The article today describes an extension to the HA architecture; namely, new integration of Power HA awareness into SAP management infrastructure. The enhancement is delivered by way of the latest SAP Kernel and SAP Host Agent patches according to SAP Note 1899637: "IBM i: PowerHA saphalib Integration".

SAP instances under management of PowerHA are clustered resources (CRG). A clustered SAP instance is one that can migrate between the member nodes of a high availability cluster. At the heart of the new integration resides a connector with which SAP-Start-Service (SAPSTRSRV) communicates with PowerHA to recognize and control the state of clustered SAP instances.

The integrated PowerHA awareness provides the following new features:

  • GUI Support for Clustered SAP instances via SAP MMC or SAP MC
  • SAP Command Line control of Clustered SAP instances (sapcontrol)
  • Consistent SAP instance Start and Stop


The picture below shows the architecture of the new support. The left of the picture shows typical management commands being issued by way of command or GUI. The issued commands are processed by a SAP-Start-Service agent as seen in the center of the picture. The SAP-Start-Service agent either communicates directly with its associated SAP instance (top right of the picture) or with PowerHA (middle right of the picture).

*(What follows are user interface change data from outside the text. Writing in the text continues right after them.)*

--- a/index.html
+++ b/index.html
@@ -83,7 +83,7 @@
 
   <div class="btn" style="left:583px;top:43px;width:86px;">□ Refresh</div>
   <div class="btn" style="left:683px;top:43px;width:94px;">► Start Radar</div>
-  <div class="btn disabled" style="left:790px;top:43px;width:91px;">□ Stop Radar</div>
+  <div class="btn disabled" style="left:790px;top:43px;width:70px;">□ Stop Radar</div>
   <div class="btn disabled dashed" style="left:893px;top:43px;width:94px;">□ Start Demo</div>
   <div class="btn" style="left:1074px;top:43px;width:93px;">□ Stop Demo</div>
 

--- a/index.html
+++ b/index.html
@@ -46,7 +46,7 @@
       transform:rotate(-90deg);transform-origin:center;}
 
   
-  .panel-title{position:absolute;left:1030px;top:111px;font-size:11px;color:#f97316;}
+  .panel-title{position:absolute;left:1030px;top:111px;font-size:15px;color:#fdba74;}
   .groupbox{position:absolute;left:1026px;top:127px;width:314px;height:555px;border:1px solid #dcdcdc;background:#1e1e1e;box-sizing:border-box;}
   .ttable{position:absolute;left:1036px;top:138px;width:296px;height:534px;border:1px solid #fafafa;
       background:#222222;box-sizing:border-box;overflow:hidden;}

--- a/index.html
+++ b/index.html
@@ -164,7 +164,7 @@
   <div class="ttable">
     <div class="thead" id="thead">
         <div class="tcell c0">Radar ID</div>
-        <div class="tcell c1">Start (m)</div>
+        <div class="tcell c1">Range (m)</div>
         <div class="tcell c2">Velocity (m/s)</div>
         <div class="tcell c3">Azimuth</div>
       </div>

https://www.octapath.com/Stuff/MMC_SAPHA.png

SAP Management of Clustered Instances

Both the SAP Microsoft MMC GUI and the Java based SAP MC provide menu items for observing and managing clustered SAP instances; the sapcontrol command line program offers the same features.

The screenshot of the SAP MMC in bottom left of the picture above shows the extended menu items enabled when SAP-Start-Service recognizes a clustered SAP instance. The table below explains how to use each of the methods.

InterfaceInstructions
SAP Microsoft Management Console

https://service.sap.com/support
  -> Tab Software Downloads
  -> Search for Software Downloads
    -> Search Term: MMC

To enable the SAP MMC to monitor an IBM i instance, right click on the SAP Root branch of the MMC, select properties, then manually add the specification of at least one SAP instance for the <SID> (e.g. Central Instance: <sid> <host> <inst>: I70 as0090 09 [Add] + [OK]).

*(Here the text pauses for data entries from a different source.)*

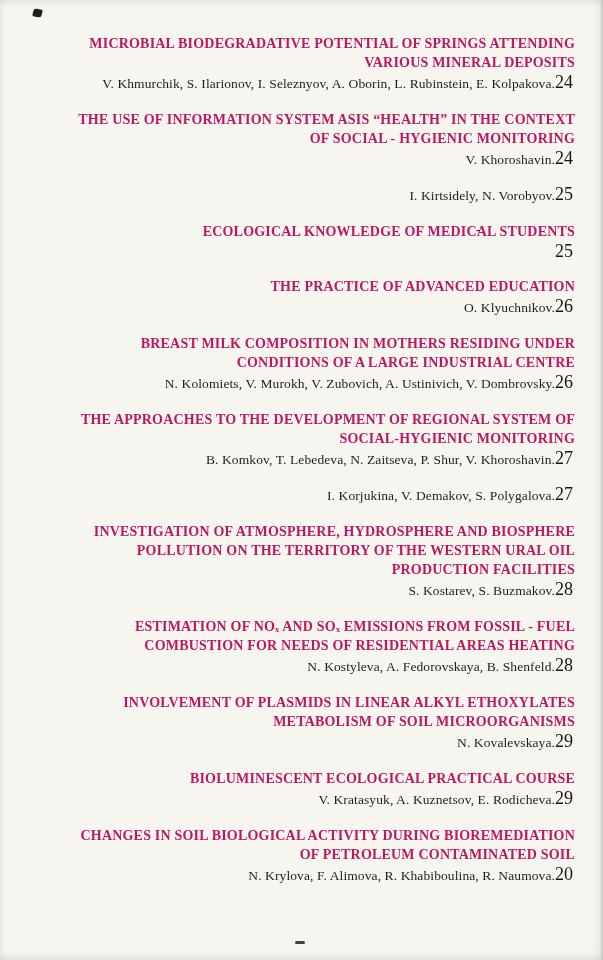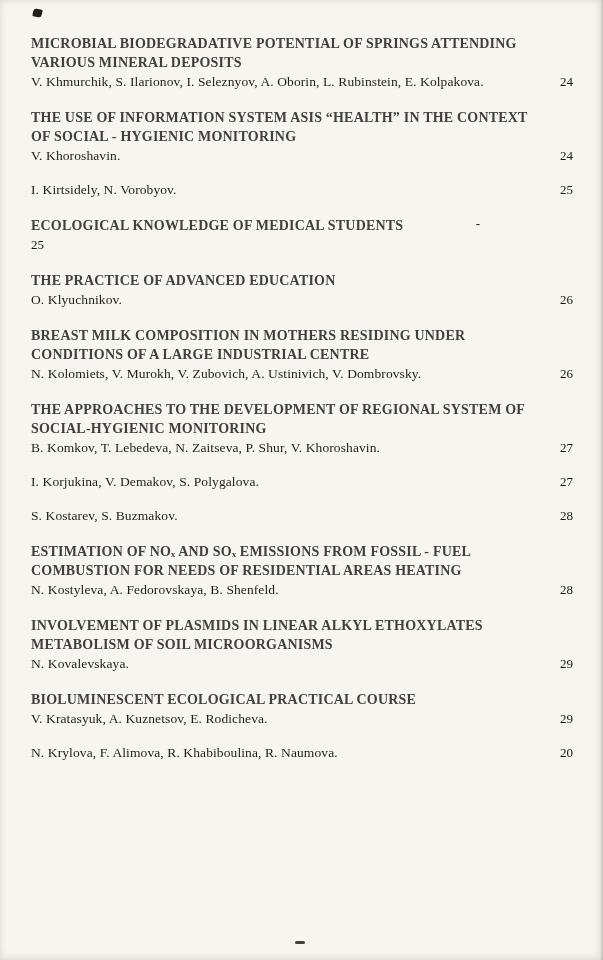--- a/index.html
+++ b/index.html
@@ -32,7 +32,8 @@
     line-height: 19px;
     letter-spacing: 0.2px;
     white-space: pre-line;
-    color: #404040;
+    color: #be185d;
+    text-align: right;
   }
   .byline {
     display: flex;

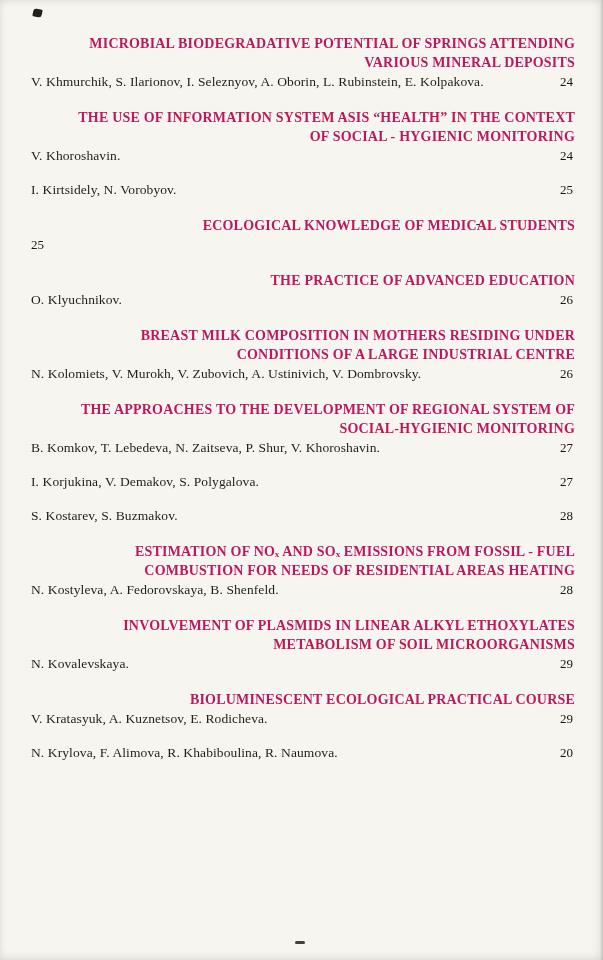--- a/index.html
+++ b/index.html
@@ -37,7 +37,7 @@
   }
   .byline {
     display: flex;
-    justify-content: space-between;
+    justify-content: flex-end;
     align-items: baseline;
     margin-top: 2px;
     font-size: 13.5px;

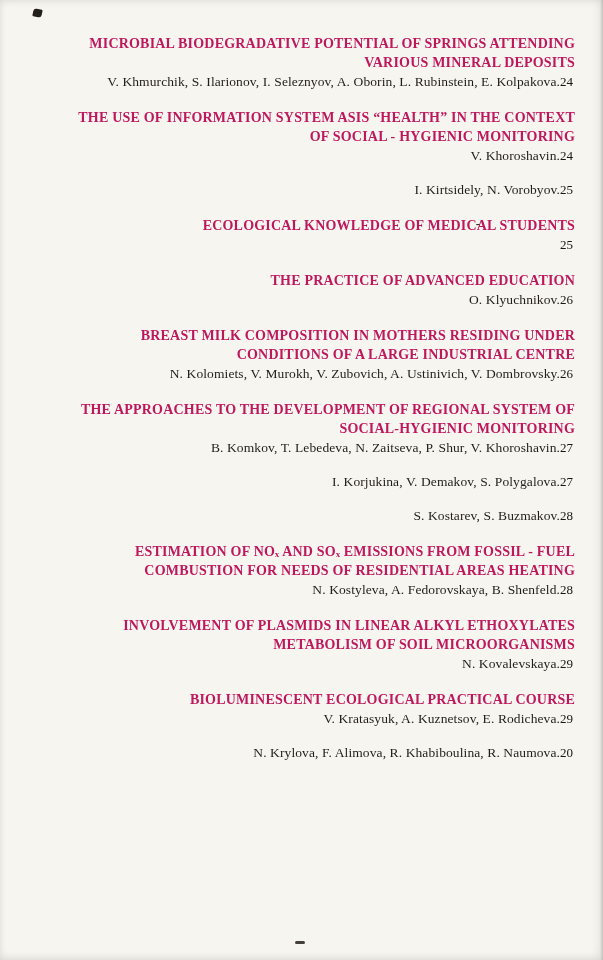--- a/index.html
+++ b/index.html
@@ -48,7 +48,7 @@
     letter-spacing: 0.1px;
   }
   .pagenum {
-    font-size: 13px;
+    font-size: 18px;
     padding-right: 2px;
     color: #1a150f;
   }

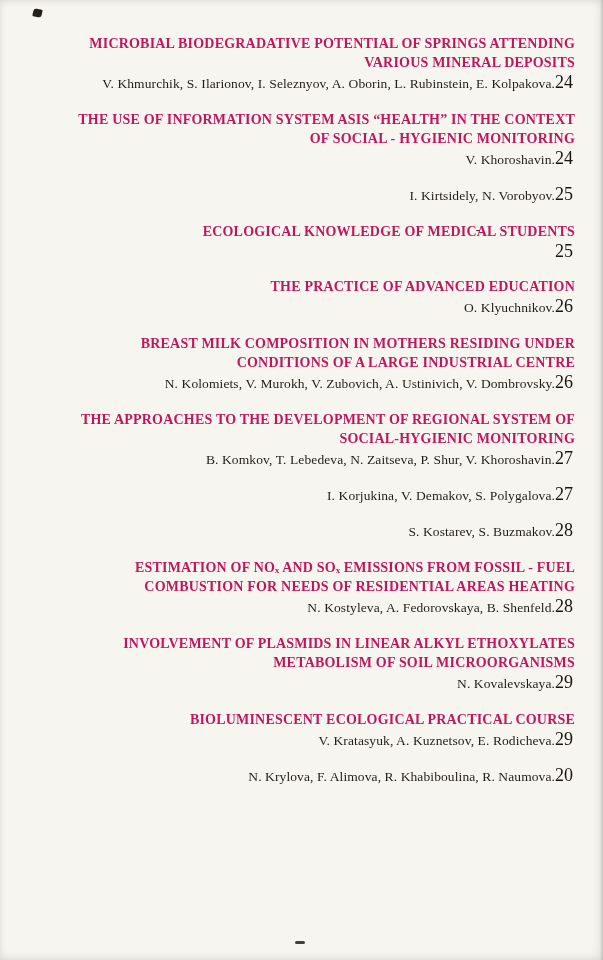--- a/index.html
+++ b/index.html
@@ -169,6 +169,9 @@
   </div>
 
   <div class="entry">
+    <div class="entry-title">INVESTIGATION OF ATMOSPHERE, HYDROSPHERE AND BIOSPHERE
+POLLUTION ON THE TERRITORY OF THE WESTERN URAL OIL
+PRODUCTION FACILITIES</div>
 
     <div class="byline">
       <span class="authors">S. Kostarev, S. Buzmakov.</span>

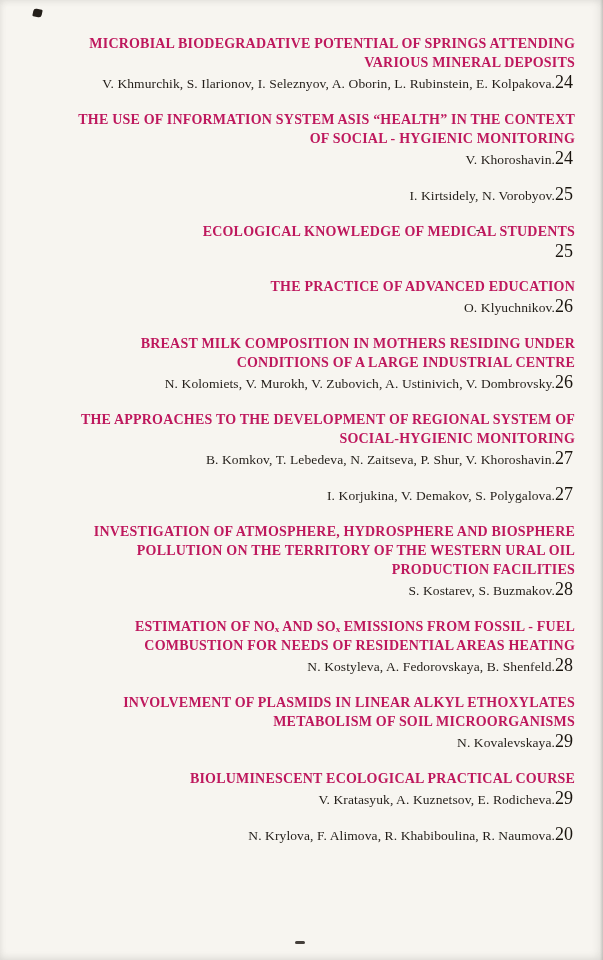--- a/index.html
+++ b/index.html
@@ -209,6 +209,8 @@
   </div>
 
   <div class="entry">
+    <div class="entry-title">CHANGES IN SOIL BIOLOGICAL ACTIVITY DURING BIOREMEDIATION
+OF PETROLEUM CONTAMINATED SOIL</div>
 
     <div class="byline">
       <span class="authors">N. Krylova, F. Alimova, R. Khabiboulina, R. Naumova.</span>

JAVA based SAP Management ConsoleThe java version is available by browser at http://<ibm_i_host>:5<inst>13/
Command Line sapcontrol Interface

The command line interface for sapcontrol is available by 5250 terminal as <sid>adm and issuing:

==> sapcontrol PARAM('-nr <inst> -function <command>')

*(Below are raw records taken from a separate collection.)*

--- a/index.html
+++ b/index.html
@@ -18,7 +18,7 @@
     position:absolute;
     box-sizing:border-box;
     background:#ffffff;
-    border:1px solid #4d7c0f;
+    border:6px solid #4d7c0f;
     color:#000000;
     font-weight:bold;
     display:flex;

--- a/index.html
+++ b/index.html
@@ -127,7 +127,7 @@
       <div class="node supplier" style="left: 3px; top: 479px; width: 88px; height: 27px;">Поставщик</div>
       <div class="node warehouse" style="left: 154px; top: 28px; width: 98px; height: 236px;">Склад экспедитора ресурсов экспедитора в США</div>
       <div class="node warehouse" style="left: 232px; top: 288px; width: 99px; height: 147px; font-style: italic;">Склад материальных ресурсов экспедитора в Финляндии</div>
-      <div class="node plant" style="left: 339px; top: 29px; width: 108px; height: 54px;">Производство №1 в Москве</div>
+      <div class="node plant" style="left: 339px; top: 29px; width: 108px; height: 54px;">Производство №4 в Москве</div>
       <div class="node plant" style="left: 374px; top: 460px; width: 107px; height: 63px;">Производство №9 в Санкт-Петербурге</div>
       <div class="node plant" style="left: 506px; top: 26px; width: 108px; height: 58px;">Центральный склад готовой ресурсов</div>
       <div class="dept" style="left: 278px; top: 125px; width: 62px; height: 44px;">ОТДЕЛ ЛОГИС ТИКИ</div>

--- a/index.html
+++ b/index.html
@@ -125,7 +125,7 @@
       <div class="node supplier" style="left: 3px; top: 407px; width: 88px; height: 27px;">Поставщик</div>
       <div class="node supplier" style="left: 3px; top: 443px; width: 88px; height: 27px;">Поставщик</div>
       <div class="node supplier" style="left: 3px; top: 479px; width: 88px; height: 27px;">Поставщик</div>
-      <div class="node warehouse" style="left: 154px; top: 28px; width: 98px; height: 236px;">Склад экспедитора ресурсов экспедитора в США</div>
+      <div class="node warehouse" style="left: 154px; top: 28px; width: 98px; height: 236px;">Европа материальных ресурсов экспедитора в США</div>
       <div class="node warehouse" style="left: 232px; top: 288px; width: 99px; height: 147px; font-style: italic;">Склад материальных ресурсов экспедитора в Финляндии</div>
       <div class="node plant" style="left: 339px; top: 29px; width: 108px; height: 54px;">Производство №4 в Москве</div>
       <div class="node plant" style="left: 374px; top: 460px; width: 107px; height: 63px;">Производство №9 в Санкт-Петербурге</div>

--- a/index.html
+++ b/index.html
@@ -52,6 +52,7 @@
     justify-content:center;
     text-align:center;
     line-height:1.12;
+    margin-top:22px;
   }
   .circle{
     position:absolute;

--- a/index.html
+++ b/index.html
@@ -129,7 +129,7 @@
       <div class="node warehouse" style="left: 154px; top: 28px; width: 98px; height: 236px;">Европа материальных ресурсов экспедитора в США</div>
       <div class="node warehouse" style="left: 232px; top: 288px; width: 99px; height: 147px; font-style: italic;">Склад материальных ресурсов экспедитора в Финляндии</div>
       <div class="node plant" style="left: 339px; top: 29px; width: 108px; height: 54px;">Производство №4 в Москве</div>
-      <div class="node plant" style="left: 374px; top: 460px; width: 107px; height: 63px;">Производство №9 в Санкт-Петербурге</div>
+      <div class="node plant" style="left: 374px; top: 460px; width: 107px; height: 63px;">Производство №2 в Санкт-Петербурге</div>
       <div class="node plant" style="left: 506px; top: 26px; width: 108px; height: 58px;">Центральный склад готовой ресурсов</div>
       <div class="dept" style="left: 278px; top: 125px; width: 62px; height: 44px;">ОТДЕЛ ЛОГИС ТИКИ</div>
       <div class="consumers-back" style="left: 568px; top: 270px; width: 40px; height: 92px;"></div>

or via QP2TERM or ssh shell as <sid>adm and issuing:

> sapcontrol -nr <inst> - function <command>

The primary sapcontrol commands that are affected by the integration are:

FunctionEffect
StartStart an SAP instance
StopStop an SAP instance
HAFailoverToNodeMove a clustered instance to another node
HAGetFailoverConfigRetrieve status of a clustered SAP instance
HACheckFailoverConfigVerifies software, checks PowerHA Licences

Consistent SAP Instance Start and Stop

Some typical automated SAP logistic operations use the ability to fully start and stop all SAP instances including the SAP Central Services instances (ASCS/SCS). With the integration patch, SAP-Start-Service is aware of those instances under influence of the PowerHA cluster manager. In such a case, SAP-Start-Service issues a state-full start-up and shutdown sequence; interacting with PowerHA to bring the SAP instance up or down. Short of this support, an instance shutdown might result in an SAP instance failover to anther node.

Summary

Highly Available configurations are complex in nature; the benefit is flexibility for maintenance and protection against system failure. Because the IBM i operating system integrates High Availability support for database, file system, and SAP applications, implementing a SAP HA solution on IBM i is basically as simple as it can be. The extended integration of PowerHA into SAP Landscape management described in this article brings SAP HA on IBM i even closer to seamless.